Carencias y querencias

El filme de Cianfrance ha captado todo su contenido gracias a una labor de traslación en imágenes que busca la perfecta sublimación de la pasión amorosa

Carencias y querencias

Siempre existe una pequeña reticencia a la hora de criticar una película llena de sentido y sensibilidad, pero cuya puesta en escena resulta recargada y saturada de música, paisaje y lágrimas. Sobre todo si la película está basada en un best-seller de corte sentimental que ha vendido millones de ejemplares en el todo el mundo.

Es el caso del tercer largometraje de Derek Cianfrance, La luz entre los océanos, basado en la novela homónima de M.L. Stedman, de la que el director americano ha captado todo su contenido (y buena parte de su oscuridad) gracias a una labor de traslación en imágenes que busca la perfecta sublimación de la pasión amorosa, cuando no del dolor y la pérdida.

Desde su debut en Blue Valentine hasta La luz entre los océanos parece que haya pasado una eternidad. No llega a una década, pero en esos siete años Cianfrance ha intentado encontrar su lugar en el mundo sin acabar de conseguirlo. Uno diría, de hecho, que en La luz entre los océanos promete más de lo que acaba dando. La película narra la historia de Tom Sherbourne, un farero, y su mujer, Isabel. Después de casarse, se instalan en una remota isla australiana para dejar atrás los horrores de la Primera Guerra Mundial.

Lo único que ensombrece su felicidad es la incapacidad de tener hijos. Una mañana una barca encalla en la costa rocosa de la isla con un bebé en su interior. Ante el deseo de ser padres, Tom e Isabel deciden adoptarlo y criarlo como propio con las consecuencias que ello pueda comportar.
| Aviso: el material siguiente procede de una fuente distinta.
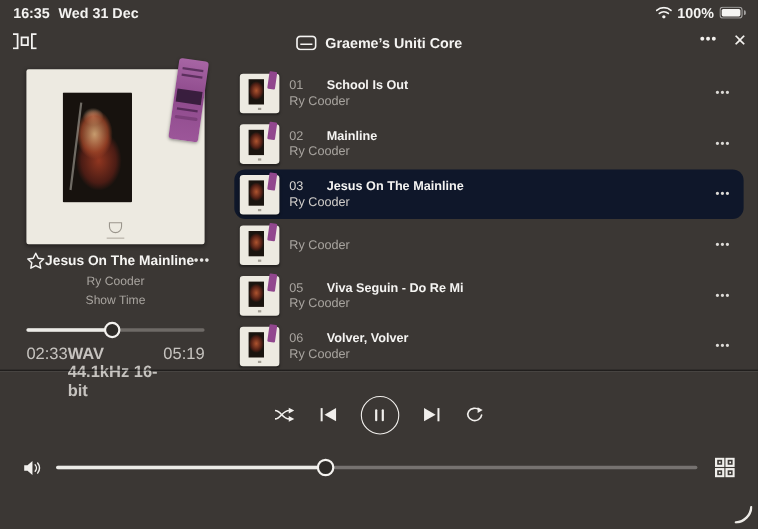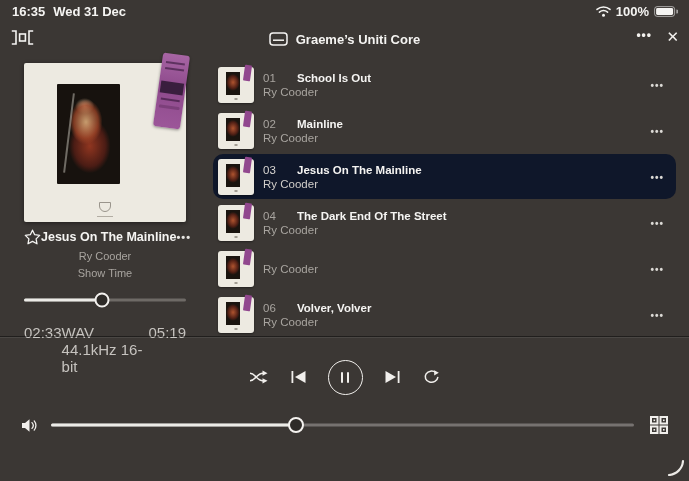"04" div.tline1 { html: <div> <span>04</span> <span>The Dark End Of The Street</span> </div> -> none }
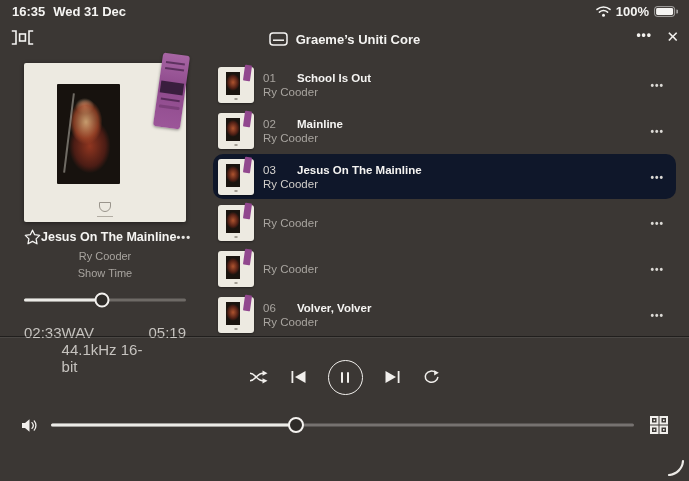"05" div.tline1 { html: none -> <div> <span>05</span> <span>Viva Seguin - Do Re Mi</span> </div> }
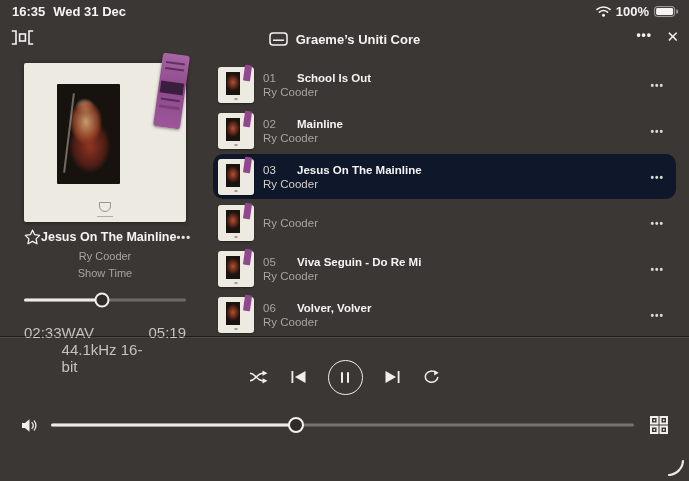"WAV 44.1kHz 16-bit" .np-format { font-weight: 400 -> 700; margin-top: 11px -> none }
Todo está contadocon minuciosidad y solidez, en un relato bellamente filmado y montado que no evita empero algunas situaciones de guión un tanto enrevesadas, aunque La luz entre los océanos resulta menos alambicada y laberíntica que su película anterior, Cruce de caminos, en la que los protagonistas estaban huérfanos de densidad; eran como un queso gruyère, respiraban a causa de los agujeros.

El problema de La luz entre los océanos no es, sin embargo, sus demasiados giros, sino precisamente lo contrario: la excesiva corrección, la contención en la puesta en escena. Uno sale del cine con cierta sensación de desorientación. Como si el cineasta se hubiera quedado a medio camino, en la encrucijada de una cierta tibieza que no encuentra un fácil equilibrio entre la montaña rusa de querencias y carencias exhibidas en la pantalla.

Lo que se anuncia como un relato furioso y desenfrenado, que en más de un momento está al borde del ridículo, es contra todo pronóstico una película gélida y funcional, salvo por el espléndido trabajo de Michael Fassbender y Alicia Vikander, cuyos gestos y actitudes trasmiten mejor que nada el drama de unos personajes atrapados en el torbellino de sus emociones.

La luz entre los océanos es, sobre todo, una película climática, cargada de silencios, de imágenes progresivamente entumecidas bajo los ropajes genéricos de un melodrama intimista y deliberadamente anticuado.